How I wish he would slam it! Show who he truly is.

A day passes.

Another.

Until my father enters my room.

“Daniela.” His voice is fond, which means it’s dangerous. “Feeling better, mija?”

I arrange my face into the good daughter. “Yes.”

“Good.” He gestures. “Come with me, please.”

I secure my robe around me and follow him out of my room, down the spiral staircase, through a hallway, and into his private office.

“What the…?” I let my jaw drop as I take in the line of young girls.

Five of them, all standing shoulder to shoulder in front of the bay window in my father’s office.

They can’t be older than thirteen. Maybe twelve. Their dresses are childish. Not in the sweet way of girls who still love the twirl of a skirt. More like what you might dress a doll in.

For show. Strictly for show. Displaying a caricature of youth.
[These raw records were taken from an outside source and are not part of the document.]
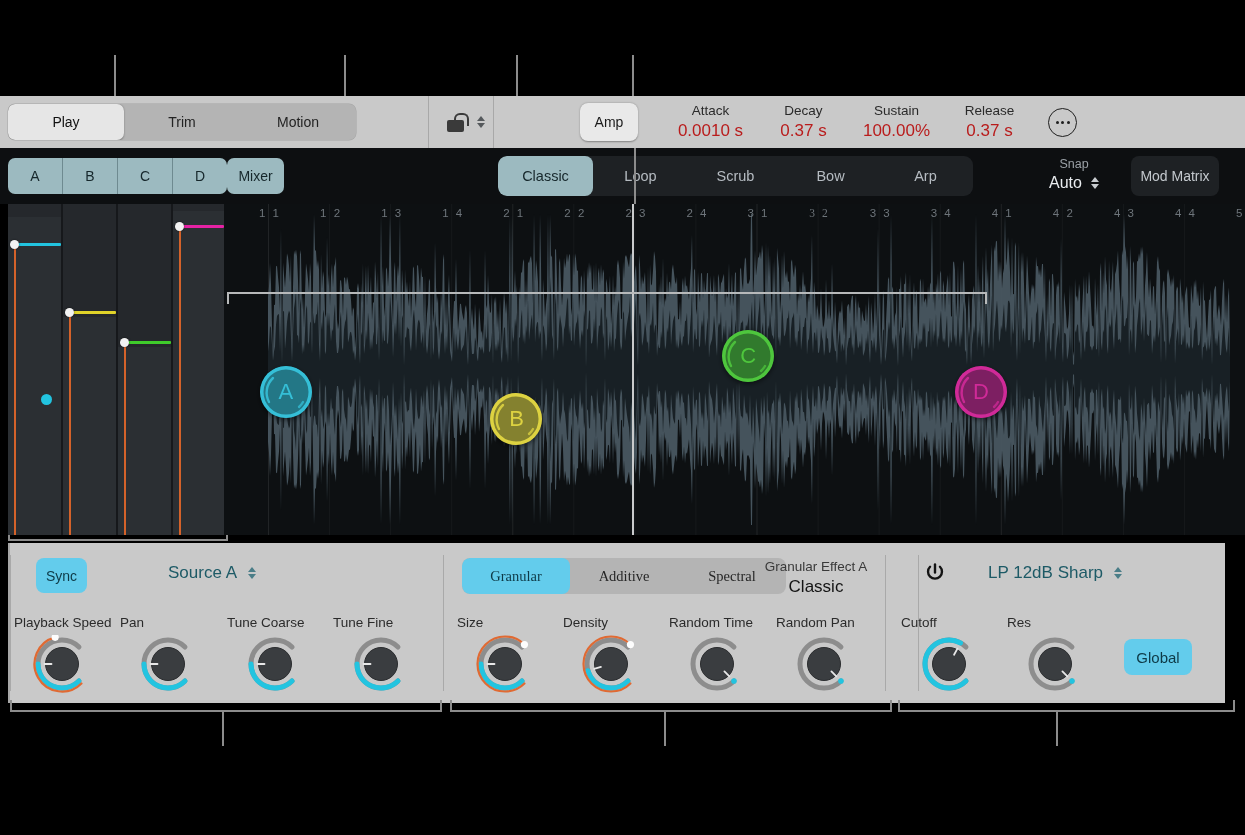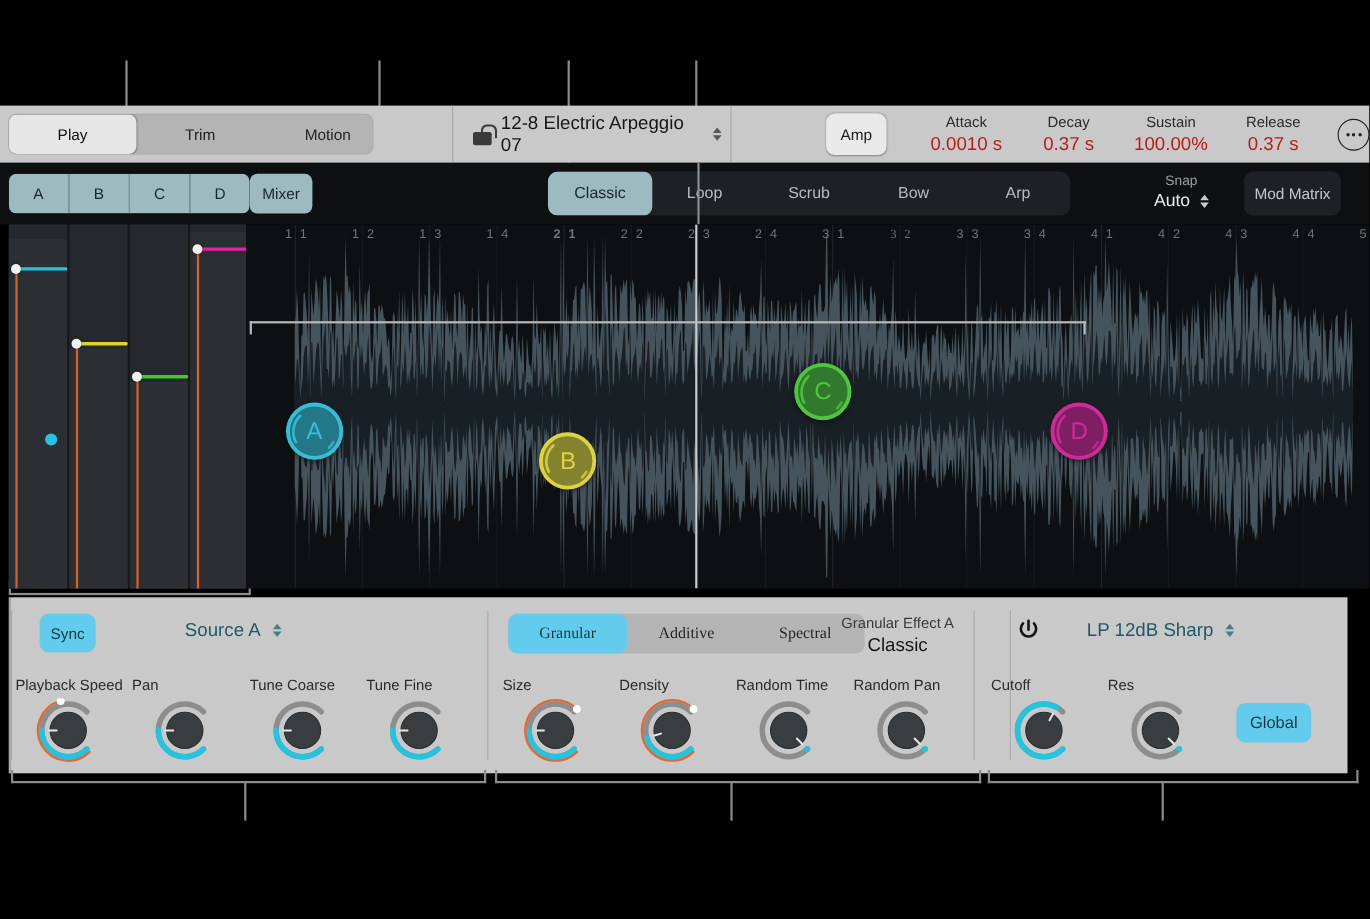--- a/index.html
+++ b/index.html
@@ -171,7 +171,6 @@
         <span class="lock-body"></span>
           <span class="lock-shackle"></span>
       </span>
-      <span class="patch-name">12-8 Electric Arpeggio 07</span>
       <span class="stepper">
         <i class="up"></i>
           <i class="dn"></i>

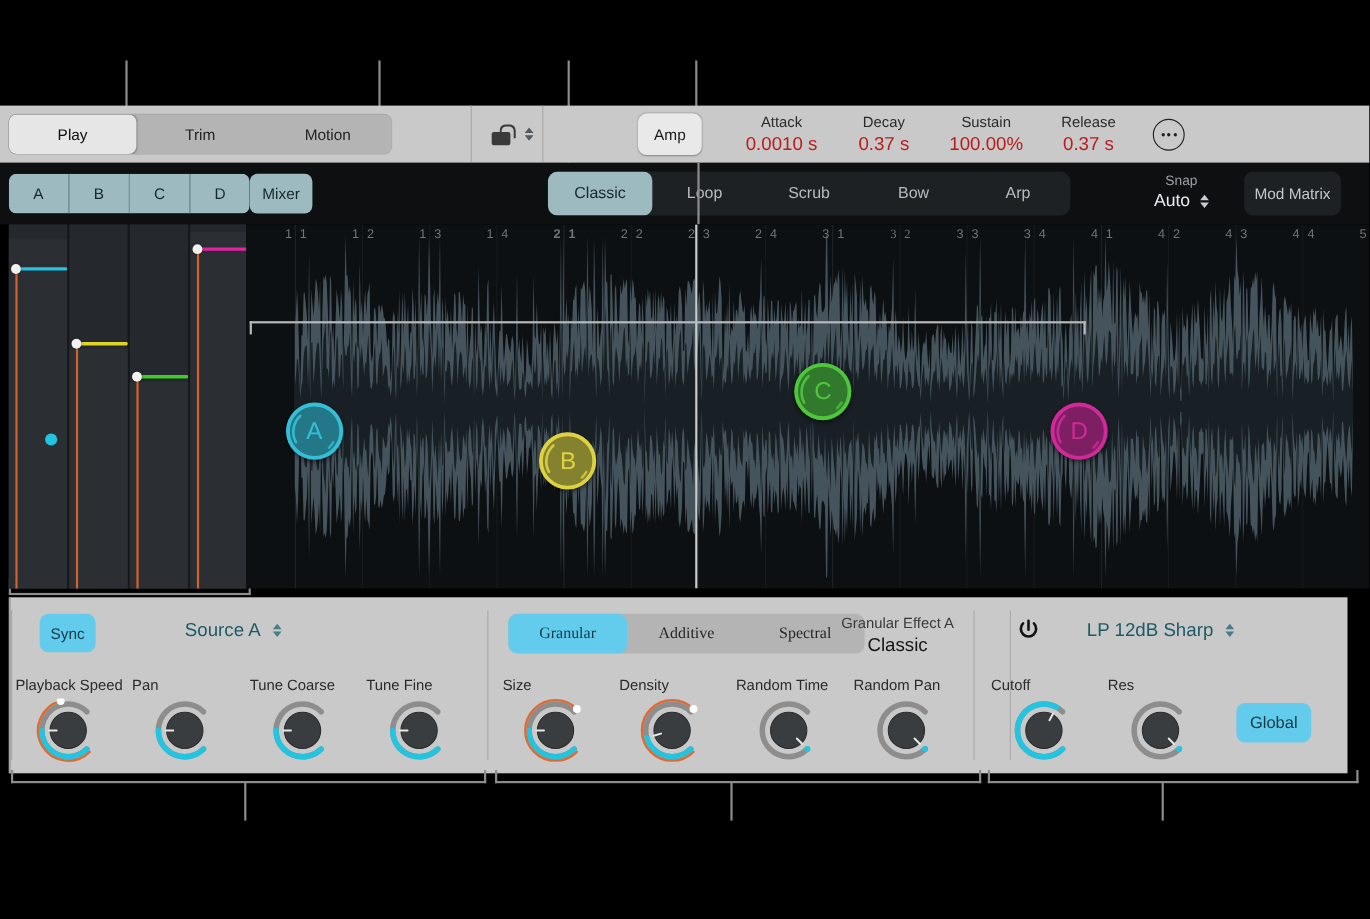--- a/index.html
+++ b/index.html
@@ -305,7 +305,7 @@
         <div class="tick" style="left: 107.062px;">1 2</div>
         <div class="tick" style="left: 168.125px;">1 3</div>
         <div class="tick" style="left: 229.188px; text-align: right;">1 4</div>
-        <div class="tick" style="left: 290.25px; font-weight: bold;">2 1</div>
+        <div class="tick" style="left: 290.25px;">2 1</div>
         <div class="tick" style="left: 351.312px;">2 2</div>
         <div class="tick" style="left: 412.375px;">2 3</div>
         <div class="tick" style="left: 473.438px;">2 4</div>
White socks. Patent leather shoes.

All very pretty, hair glossy and black and dressed with bright colored ribbons. Except for one. She’s blond and pale and she looks slightly older, with breasts beginning to develop. Her hair is twisted into a long braid.

My heart pounds in my ears.

These girls are beautiful in the way girls are when they’re on the verge of womanhood. Eyes too big. Knees knobby. Hands folded because someone told them to fold them.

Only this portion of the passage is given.